By Wole Soyinka
In a situation that involves a plurality of faiths, a common dress code thus strikes me as a medium of secular arbitration, a function that is thereby vitiated by a blatant divergence from the uniform. To revert for a moment to our own Nigerian experience, the action of that Minister of Education in decreeing a duoform policy – as I dubbed it at the time – in place of the uniform, was a denial of a profound educational virtue in the personality formation of our youth. That equipment is a foundation block in the acquisition of the concept of oneness, one that does not interdict the celebration of the pupils’ faiths with their families at home, in places of worship outside the school, and in religious season.
Six to eight hours each day, five or six times a week, in a basically undifferentiated companionship of their age group, a period that is interspersed with huge spaces of vacation weeks during the year, strikes me as being not too great a sacrifice for parents to make, and I must stress that this ‘sacrifice’ is made, not by the children, but by the parentage, the adult stakeholders who are so obsessed with re-living their lives, with all acquired insecurities and prejudices, through their offspring. That sacrifice, or danger, exists only in the parental mind, since no child loses his or her spiritual bearings simply from the removal or addition of a piece of tissue or headgear from an outfit for a few hours a day. Left alone, children create their own world.
They should be encouraged to do so. They re-enter another world on returning home and again, left alone, harmonise both and others without any anguish. In itself, this constitutes part of their educational process, and makes their existence a richer one. Learning includes cultivation of an adjustment capability. I should add that I take this position within the context of a situation where private educational institutions – which include missionary owned schools – are permitted. Such schools are then free to decree their own modes of dressing, but their curricula should also be routinely vetted by the state – for reasons that I hope, are obvious. Schools should never be allowed to serve as an instructional field for the curriculum of hate in the young mind.
Boko Haram did not happen overnight. If I happen to believe that youths should be weaned away from any sense of class distinction through a display of affluence in school, it is only logical that the more insidious demonstration of religious difference should be equally discouraged. ‘I am wealthier than you’, as an attitude among youth earns our immediate disapprobation.

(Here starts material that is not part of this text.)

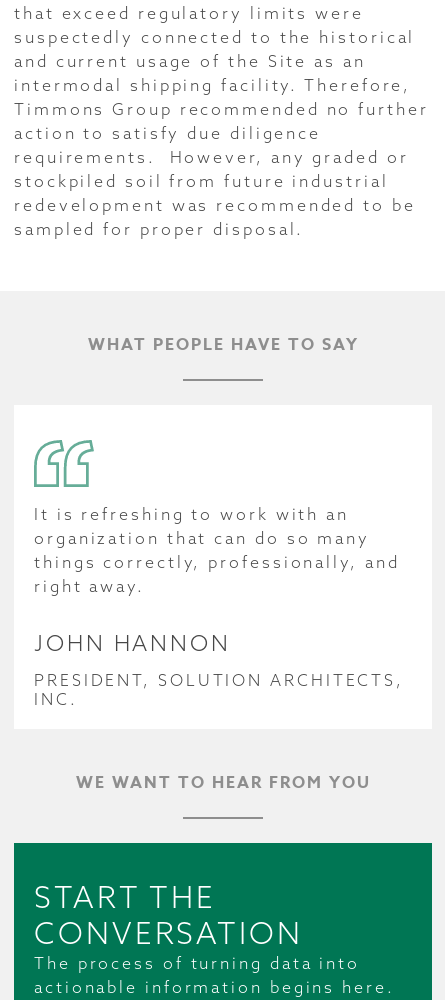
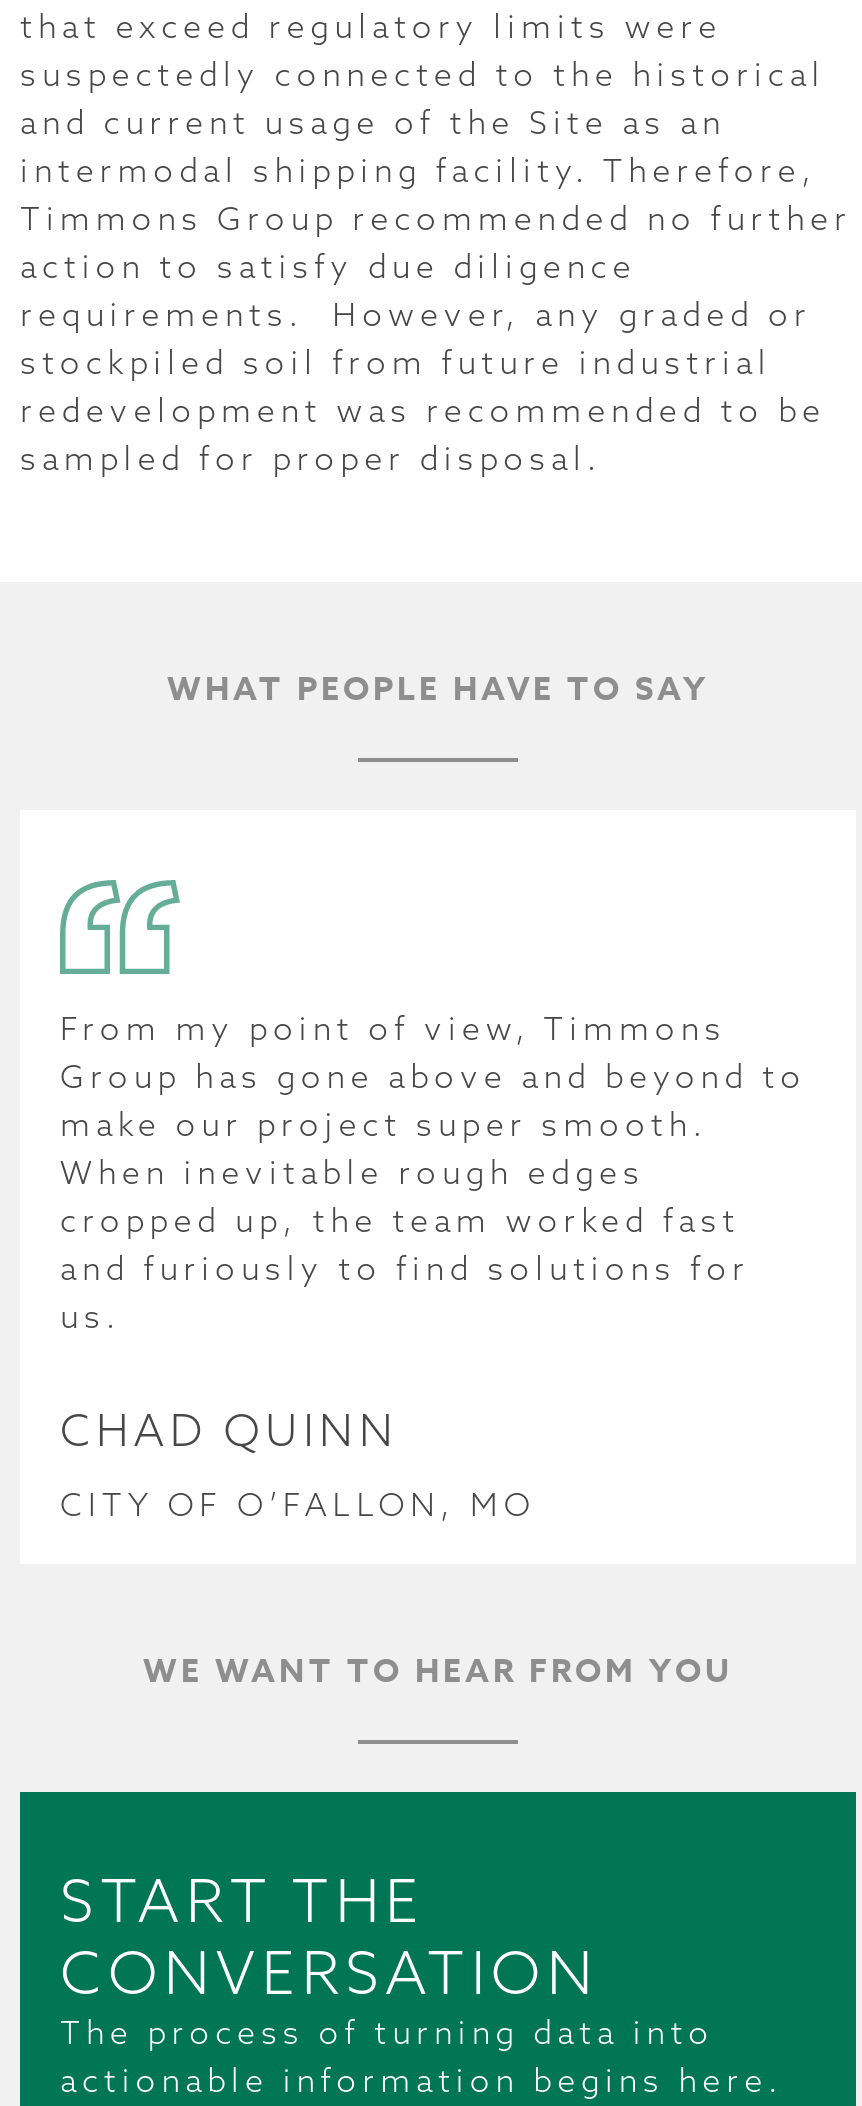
[34,504,400,596] It is refreshing to work with an | organization that can do so many | things correctly, professionally, and | right away. -> [60,1008,806,1336] From my point of view, Timmons | Group has gone above and beyond to | make our project super smooth. | When inevitable rough edges | cropped up, the team worked fast | and furiously to find solutions for | us.
[34,629,231,657] JOHN HANNON -> [60,1402,399,1458] CHAD QUINN
[34,670,404,709] PRESIDENT, SOLUTION ARCHITECTS, | INC. -> [60,1484,536,1524] CITY OF O’FALLON, MO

Even more binding an institutional responsibility should be the attenuation of all buntings that, today especially, leave impressionable youth with the message: ‘I am holier than thou.’
In the name of whatever deity – or none – that we believe in, leave these youths alone! Subject them to a uniform character formative discipline. Don’t give them airs – spiritual or material – and do not fight surrogate wars through their vulnerable being. If there is an after-life of well deserved “weeping and gnashing of teeth” called hell, it is surely reserved for those who foster a mentality of separatism in humanity at an age when the sense of oneness, of bonding, comes instinctively, effortlessly, and selflessly.
This article by Wole Soyinka is only slightly altered from a 2008 contribution to a symposium at UNESCO, Paris.